━━━ Source material ━━━

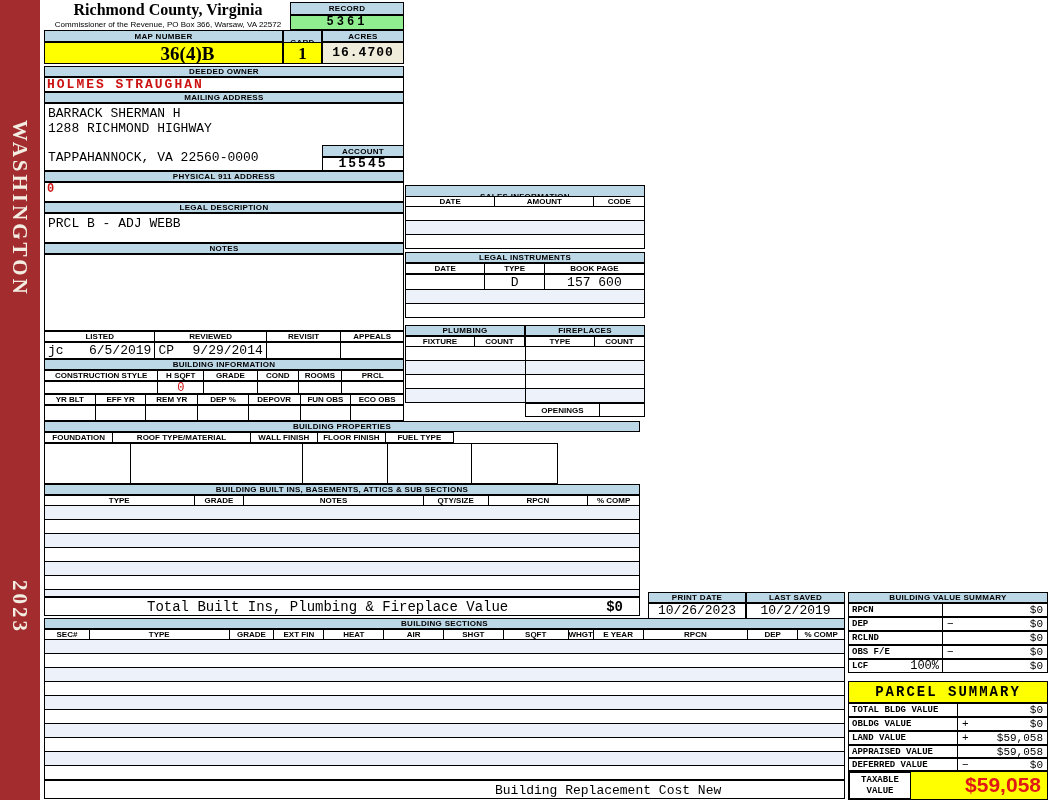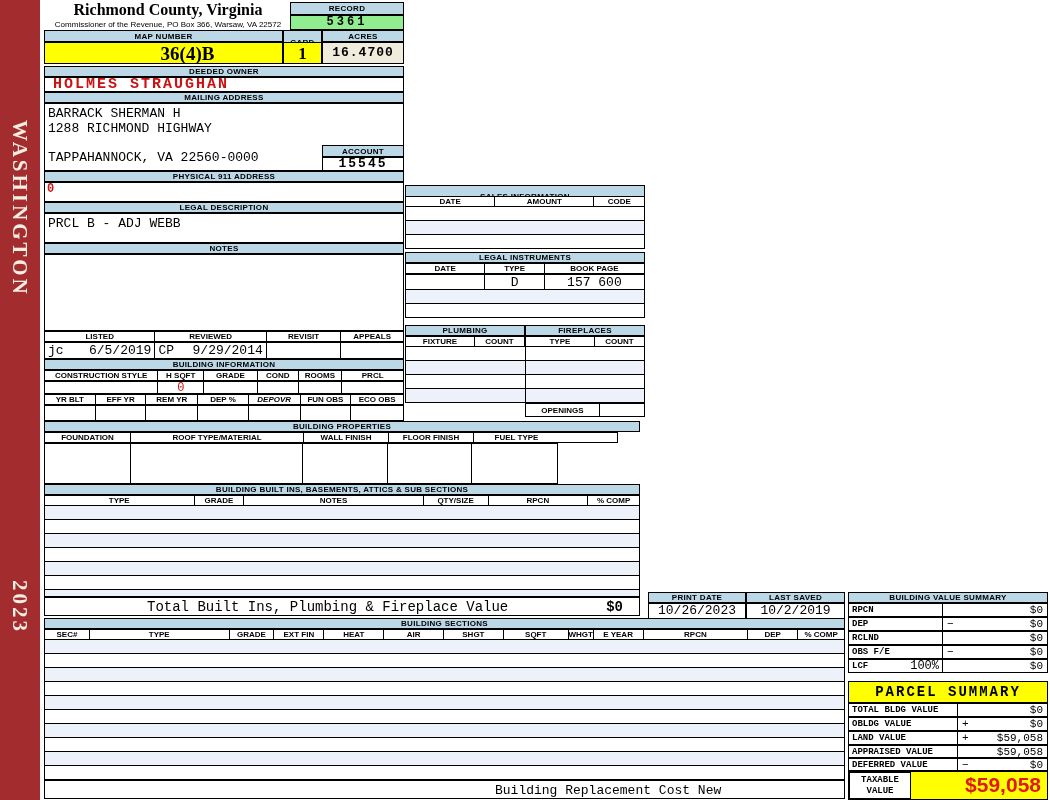--- a/index.html
+++ b/index.html
@@ -71,21 +71,21 @@
 
   <div class="band" style="left:44px;top:30px;width:239px;height:12px;">MAP NUMBER</div>
   <div class="band" style="left:283px;top:30px;width:39px;height:24px;">CARD</div>
   <div class="band" style="left:322px;top:30px;width:82px;height:12px;">ACRES</div>
 
   <div class="cell" style="left:44px;top:42px;width:239px;height:22px;background:#FFFF00;text-align:center;font-family:'Liberation Serif',serif;font-weight:bold;font-size:19px;line-height:21px;padding-left:48px;">36(4)B</div>
   <div class="cell" style="left:283px;top:42px;width:39px;height:22px;background:#FFFF00;text-align:center;font-family:'Liberation Serif',serif;font-weight:bold;font-size:17px;line-height:21px;">1</div>
   <div class="cell mono" style="left:322px;top:42px;width:82px;height:22px;background:#EFECDB;text-align:center;font-weight:bold;font-size:13px;letter-spacing:1px;line-height:20px;">16.4700</div>
 
   <div class="band" style="left:44px;top:66px;width:360px;height:11px;">DEEDED OWNER</div>
-  <div class="cell mono redtxt" style="left:44px;top:77px;width:360px;height:15px;font-size:15px;letter-spacing:2px;line-height:13px;padding-left:8px;">HOLMES STRAUGHAN</div>
+  <div class="cell mono redtxt" style="left:44px;top:77px;width:360px;height:15px;font-size:13px;letter-spacing:2px;line-height:13px;padding-left:2px;">HOLMES STRAUGHAN</div>
 
   <div class="band" style="left:44px;top:92px;width:360px;height:11px;">MAILING ADDRESS</div>
   <div class="cell" style="left:44px;top:103px;width:360px;height:68px;">
     <div class="mono" style="position:absolute;left:3px;top:2px;font-size:13px;">BARRACK SHERMAN H</div>
     <div class="mono" style="position:absolute;left:3px;top:17px;font-size:13px;">1288 RICHMOND HIGHWAY</div>
     <div class="mono" style="position:absolute;left:3px;top:46px;font-size:13px;">TAPPAHANNOCK, VA 22560-0000</div>
   </div>
   <div class="band" style="left:322px;top:145px;width:82px;height:12px;">ACCOUNT</div>
   <div class="cell mono" style="left:322px;top:157px;width:82px;height:14px;text-align:center;font-weight:bold;font-size:13px;letter-spacing:2px;line-height:12px;">15545</div>
 
@@ -132,36 +132,36 @@
     <span class="vc" style="width:54px;"></span>
     <span class="vc" style="width:41px;"></span>
     <span class="vc" style="width:44px;"></span>
     <span class="vc" style="width:61px;"></span>
   </div>
   <div class="hrow" style="left:44px;top:394px;width:360px;height:11px;">
     <span class="hc" style="width:51px;">YR BLT</span>
     <span class="hc" style="width:51px;">EFF YR</span>
     <span class="hc" style="width:52px;">REM YR</span>
     <span class="hc" style="width:51px;">DEP %</span>
-    <span class="hc" style="width:52px;font-style:italic;">DEPOVR</span>
+    <span class="hc" style="width:52px;">DEPOVR</span>
     <span class="hc" style="width:51px;">FUN OBS</span>
     <span class="hc" style="width:52px;">ECO OBS</span>
   </div>
   <div class="vrow" style="left:44px;top:405px;width:360px;height:16px;">
     <span class="vc" style="width:51px;"></span>
     <span class="vc" style="width:51px;"></span>
     <span class="vc" style="width:52px;"></span>
     <span class="vc" style="width:51px;"></span>
     <span class="vc" style="width:52px;"></span>
     <span class="vc" style="width:51px;"></span>
     <span class="vc" style="width:52px;"></span>
   </div>
 
   <div class="band" style="left:44px;top:421px;width:596px;height:11px;">BUILDING PROPERTIES</div>
-  <div class="hrow" style="left:44px;top:432px;width:574px;height:11px;">
+  <div class="hrow" style="left:44px;top:432px;width:410px;height:11px;">
     <span class="hc" style="width:86px;">FOUNDATION</span>
     <span class="hc" style="width:173px;">ROOF TYPE/MATERIAL</span>
     <span class="hc" style="width:85px;">WALL FINISH</span>
     <span class="hc" style="width:85px;">FLOOR FINISH</span>
     <span class="hc" style="width:85px;">FUEL TYPE</span>
   </div>
   <div class="vrow" style="left:44px;top:443px;width:514px;height:41px;">
     <span class="vc" style="width:86px;"></span>
     <span class="vc" style="width:173px;"></span>
     <span class="vc" style="width:85px;"></span>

━━━

> Task description:
Copy out each line in the preceding records that contains "DEPOVR".

> Exercise response:
-    <span class="hc" style="width:52px;font-style:italic;">DEPOVR</span>
+    <span class="hc" style="width:52px;">DEPOVR</span>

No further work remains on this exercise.